--- Edit difference data ---
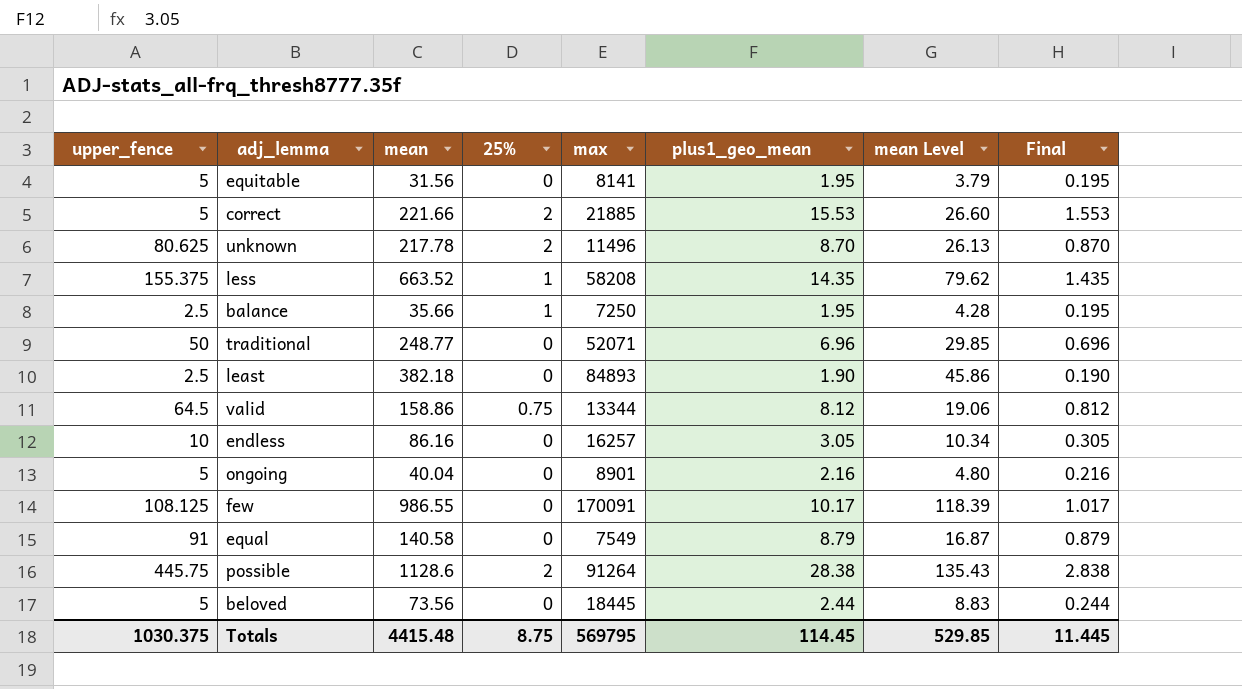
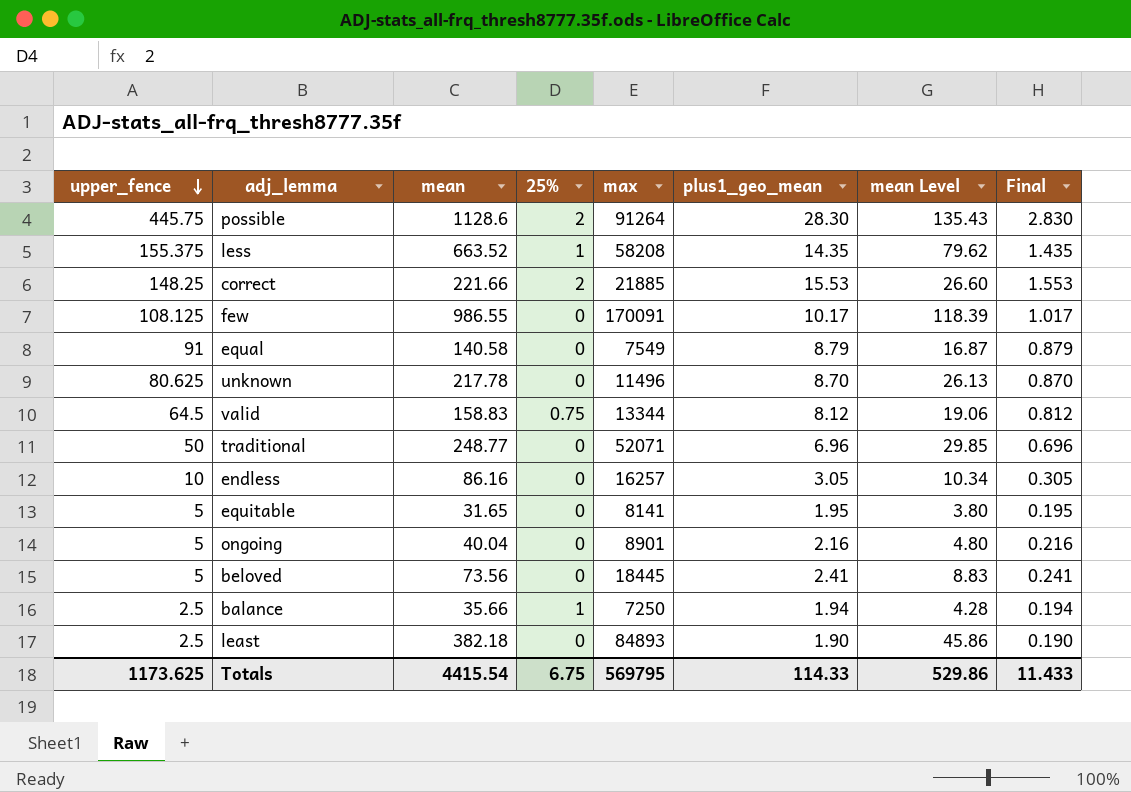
row order: none -> upper_fence descending
possible | plus1_geo_mean: 28.38 -> 28.30
possible | Final: 2.838 -> 2.830
correct | upper_fence: 5 -> 148.25
unknown | 25%: 2 -> 0
valid | mean: 158.86 -> 158.83
equitable | mean: 31.56 -> 31.65
equitable | mean Level: 3.79 -> 3.80
beloved | plus1_geo_mean: 2.44 -> 2.41
beloved | Final: 0.244 -> 0.241
balance | plus1_geo_mean: 1.95 -> 1.94
balance | Final: 0.195 -> 0.194
Totals | upper_fence: 1030.375 -> 1173.625
Totals | mean: 4415.48 -> 4415.54
Totals | 25%: 8.75 -> 6.75
Totals | plus1_geo_mean: 114.45 -> 114.33
Totals | mean Level: 529.85 -> 529.86
Totals | Final: 11.445 -> 11.433

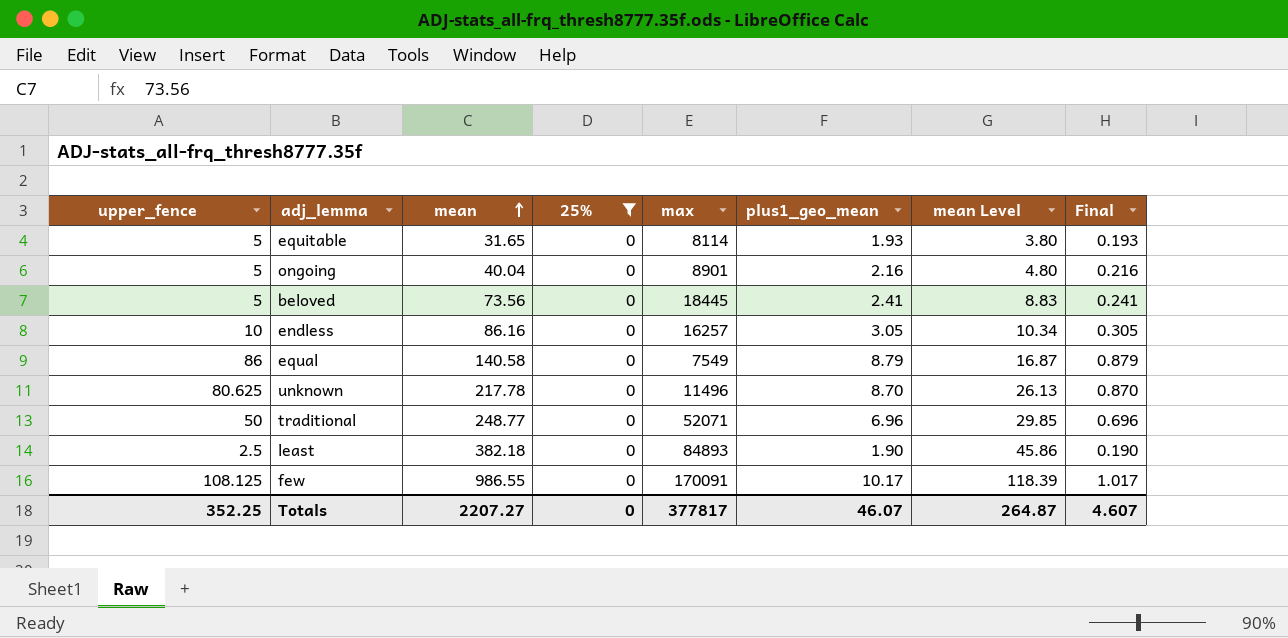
filter: none -> 25% = 0
row order: upper_fence descending -> mean ascending
equitable | max: 8141 -> 8114
equitable | plus1_geo_mean: 1.95 -> 1.93
equitable | Final: 0.195 -> 0.193
equal | upper_fence: 91 -> 86
Totals | upper_fence: 1173.625 -> 352.25
Totals | mean: 4415.54 -> 2207.27
Totals | 25%: 6.75 -> 0
Totals | max: 569795 -> 377817
Totals | plus1_geo_mean: 114.33 -> 46.07
Totals | mean Level: 529.86 -> 264.87
Totals | Final: 11.433 -> 4.607

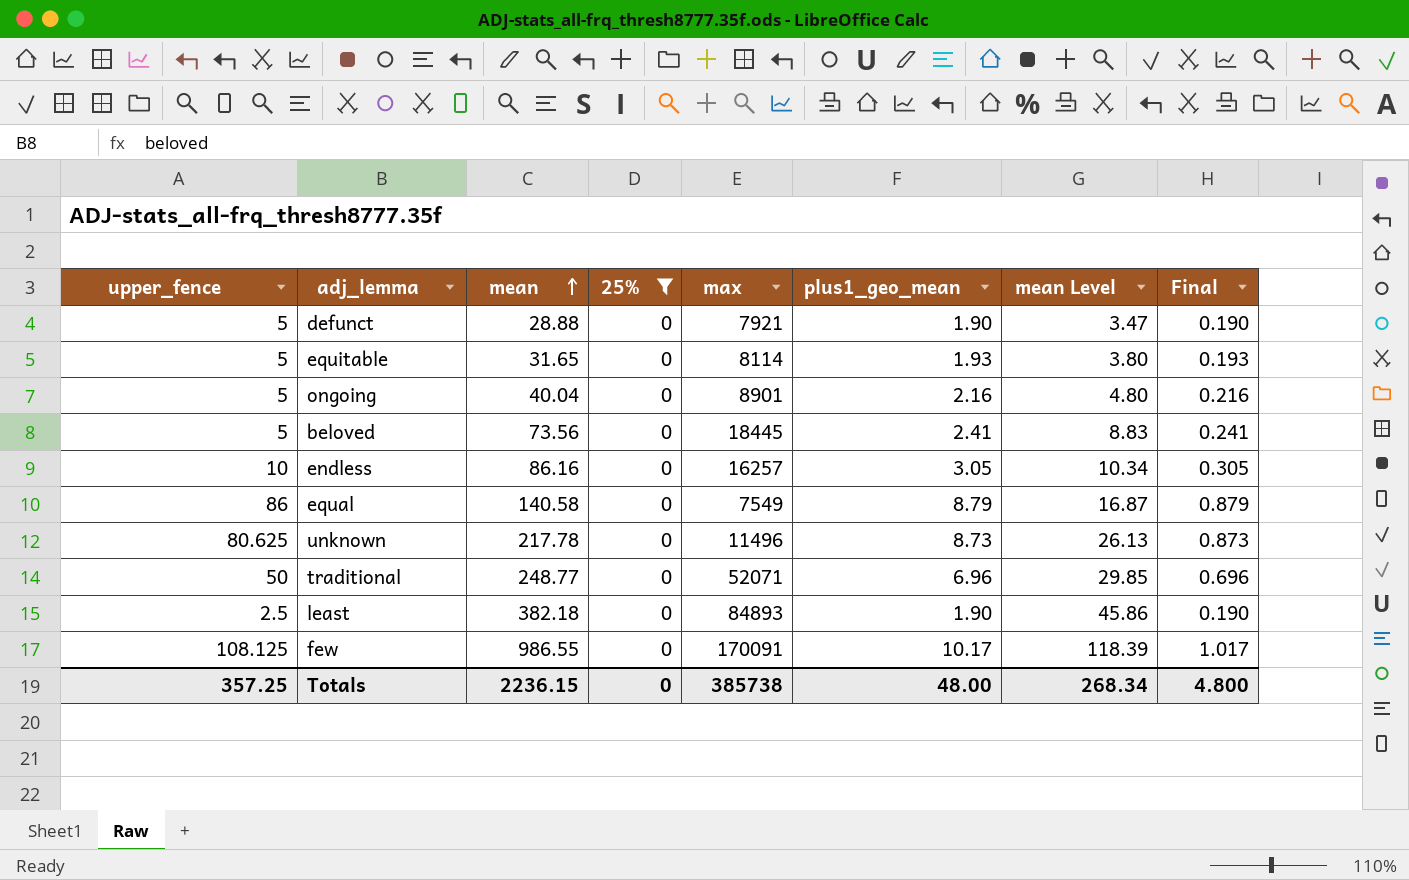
row defunct: none -> 5 | 28.88 | 0 | 7921 | 1.90 | 3.47 | 0.190
unknown | plus1_geo_mean: 8.70 -> 8.73
unknown | Final: 0.870 -> 0.873
Totals | upper_fence: 352.25 -> 357.25
Totals | mean: 2207.27 -> 2236.15
Totals | max: 377817 -> 385738
Totals | plus1_geo_mean: 46.07 -> 48.00
Totals | mean Level: 264.87 -> 268.34
Totals | Final: 4.607 -> 4.800

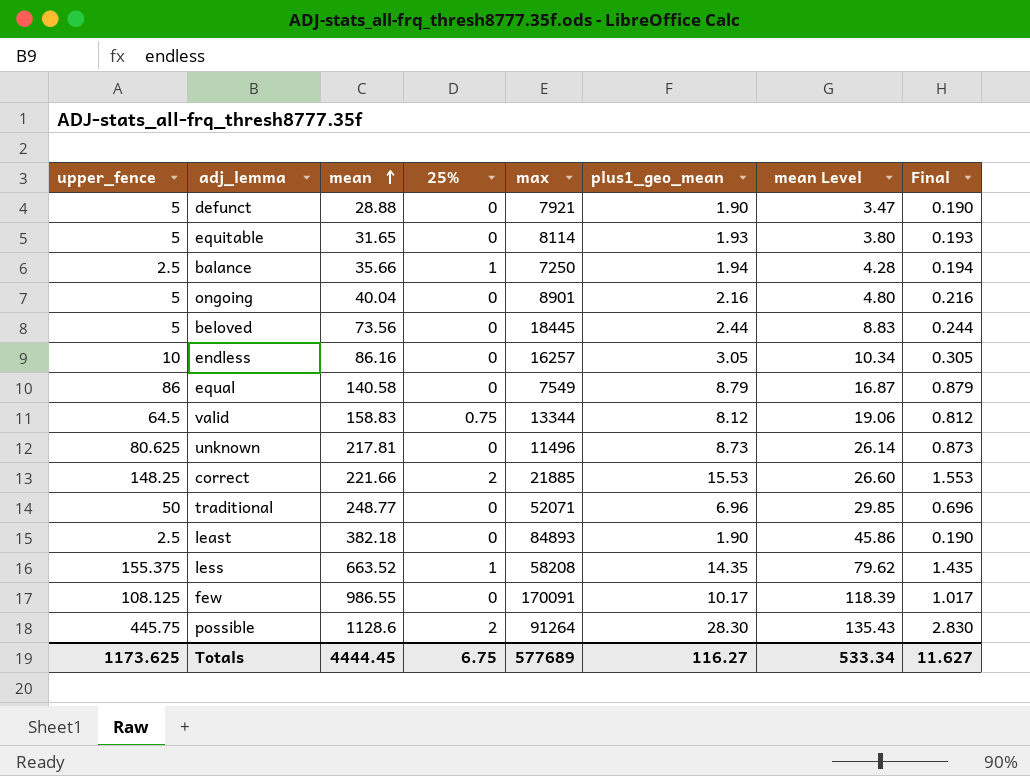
filter: 25% = 0 -> none
beloved | plus1_geo_mean: 2.41 -> 2.44
beloved | Final: 0.241 -> 0.244
unknown | mean: 217.78 -> 217.81
unknown | mean Level: 26.13 -> 26.14
Totals | upper_fence: 357.25 -> 1173.625
Totals | mean: 2236.15 -> 4444.45
Totals | 25%: 0 -> 6.75
Totals | max: 385738 -> 577689
Totals | plus1_geo_mean: 48.00 -> 116.27
Totals | mean Level: 268.34 -> 533.34
Totals | Final: 4.800 -> 11.627

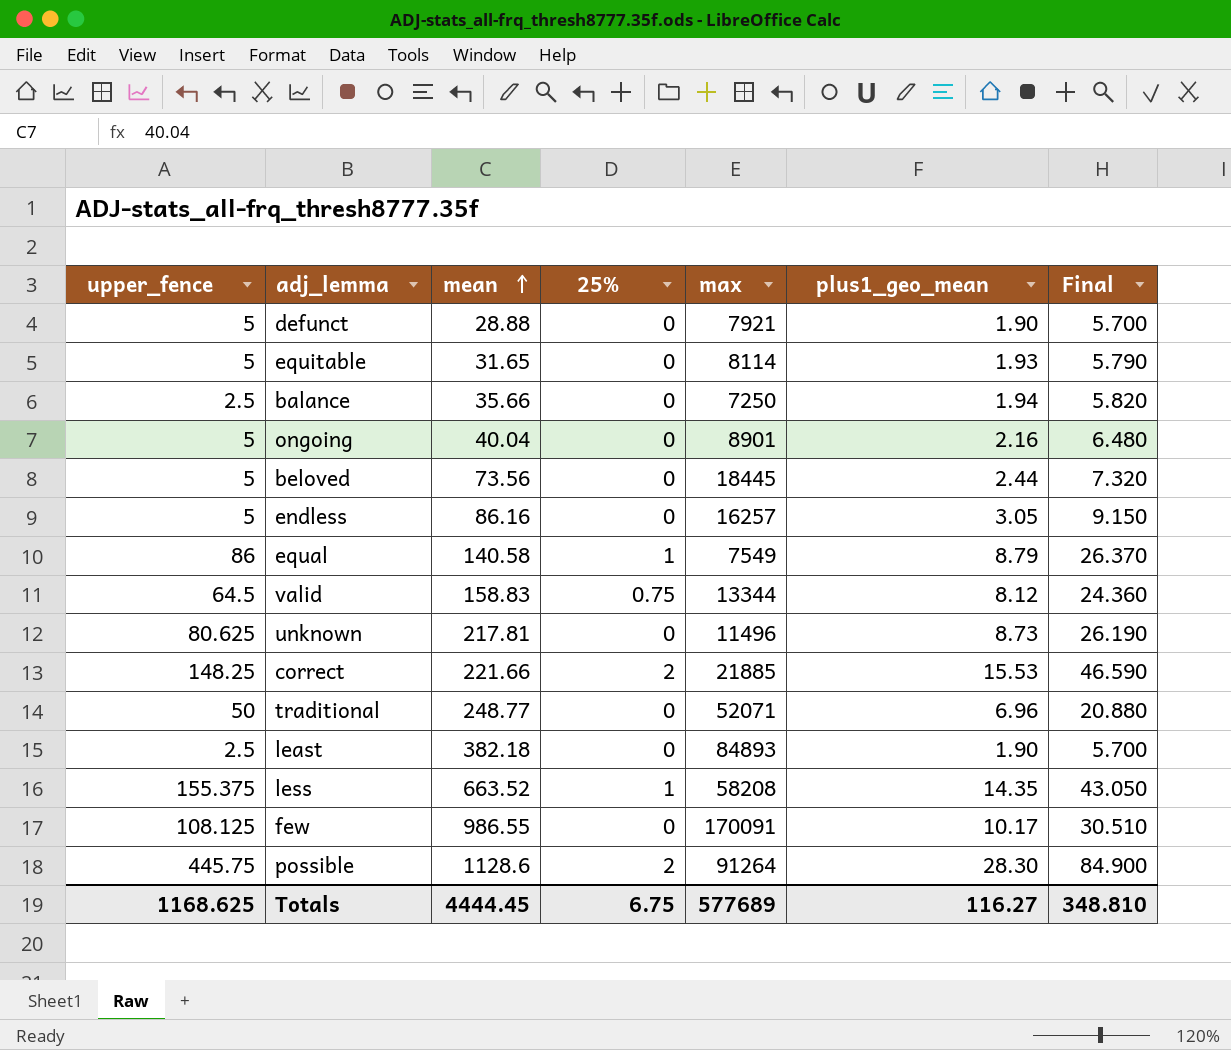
column mean Level | formula: [mean] * 0.12 -> none
column Final | formula: [plus1_geo_mean] * 0.1 -> [plus1_geo_mean] * 3
balance | 25%: 1 -> 0
endless | upper_fence: 10 -> 5
equal | 25%: 0 -> 1
Totals | upper_fence: 1173.625 -> 1168.625
Totals | Final: 11.627 -> 348.810

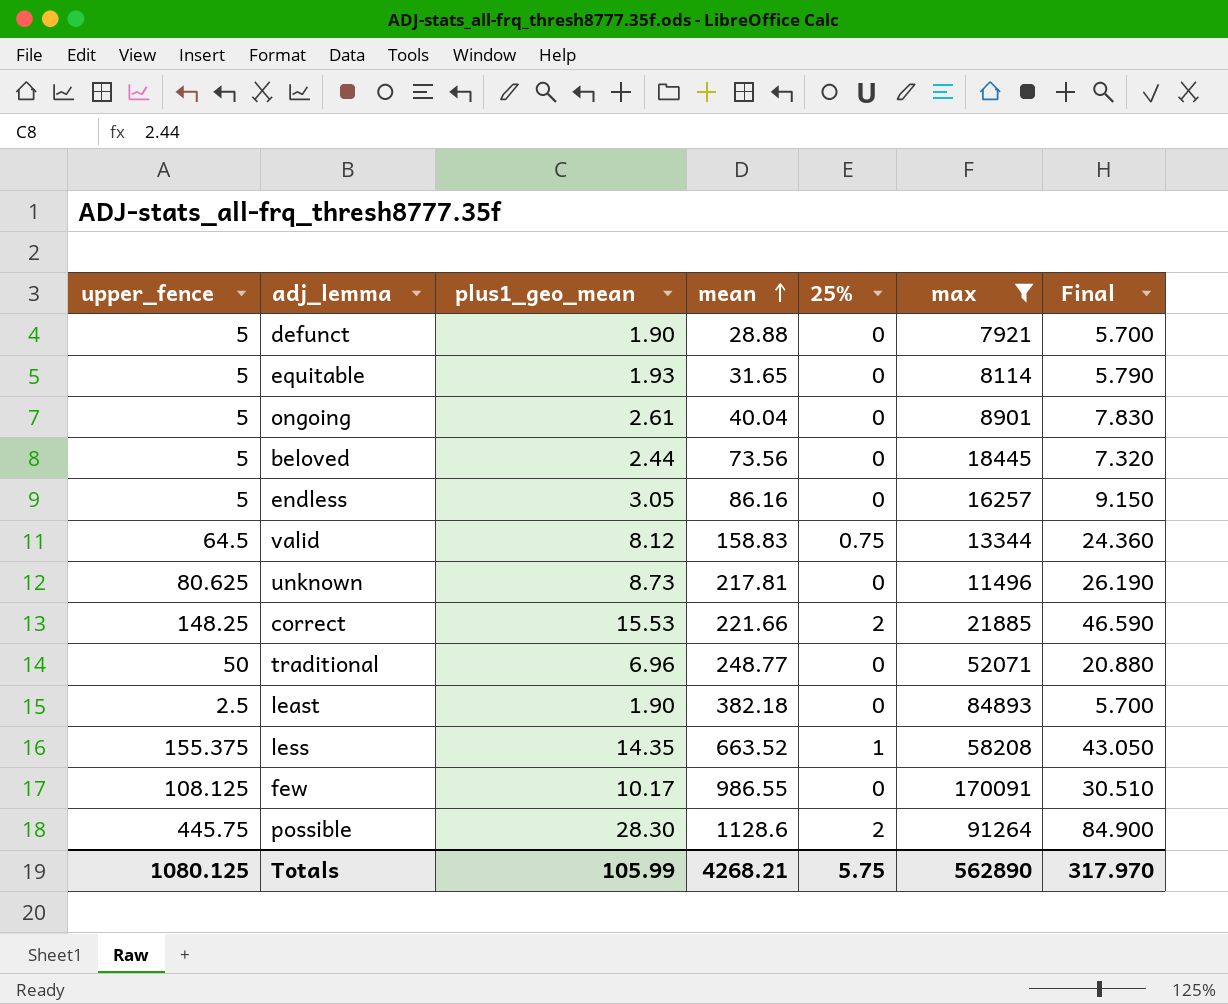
filter: none -> max >= 7921
column plus1_geo_mean | position: 6 -> 3
ongoing | plus1_geo_mean: 2.16 -> 2.61
ongoing | Final: 6.480 -> 7.830
Totals | upper_fence: 1168.625 -> 1080.125
Totals | plus1_geo_mean: 116.27 -> 105.99
Totals | mean: 4444.45 -> 4268.21
Totals | 25%: 6.75 -> 5.75
Totals | max: 577689 -> 562890
Totals | Final: 348.810 -> 317.970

--- Problem description ---
Skipping every picture, transcribe exactly the lines above from the one containing "balance | Final: 0.195 -> 0.194" through the one containing "unknown | plus1_geo_mean: 8.70 -> 8.73", both included.

--- Finished exercise ---
balance | Final: 0.195 -> 0.194
Totals | upper_fence: 1030.375 -> 1173.625
Totals | mean: 4415.48 -> 4415.54
Totals | 25%: 8.75 -> 6.75
Totals | plus1_geo_mean: 114.45 -> 114.33
Totals | mean Level: 529.85 -> 529.86
Totals | Final: 11.445 -> 11.433

filter: none -> 25% = 0
row order: upper_fence descending -> mean ascending
equitable | max: 8141 -> 8114
equitable | plus1_geo_mean: 1.95 -> 1.93
equitable | Final: 0.195 -> 0.193
equal | upper_fence: 91 -> 86
Totals | upper_fence: 1173.625 -> 352.25
Totals | mean: 4415.54 -> 2207.27
Totals | 25%: 6.75 -> 0
Totals | max: 569795 -> 377817
Totals | plus1_geo_mean: 114.33 -> 46.07
Totals | mean Level: 529.86 -> 264.87
Totals | Final: 11.433 -> 4.607

row defunct: none -> 5 | 28.88 | 0 | 7921 | 1.90 | 3.47 | 0.190
unknown | plus1_geo_mean: 8.70 -> 8.73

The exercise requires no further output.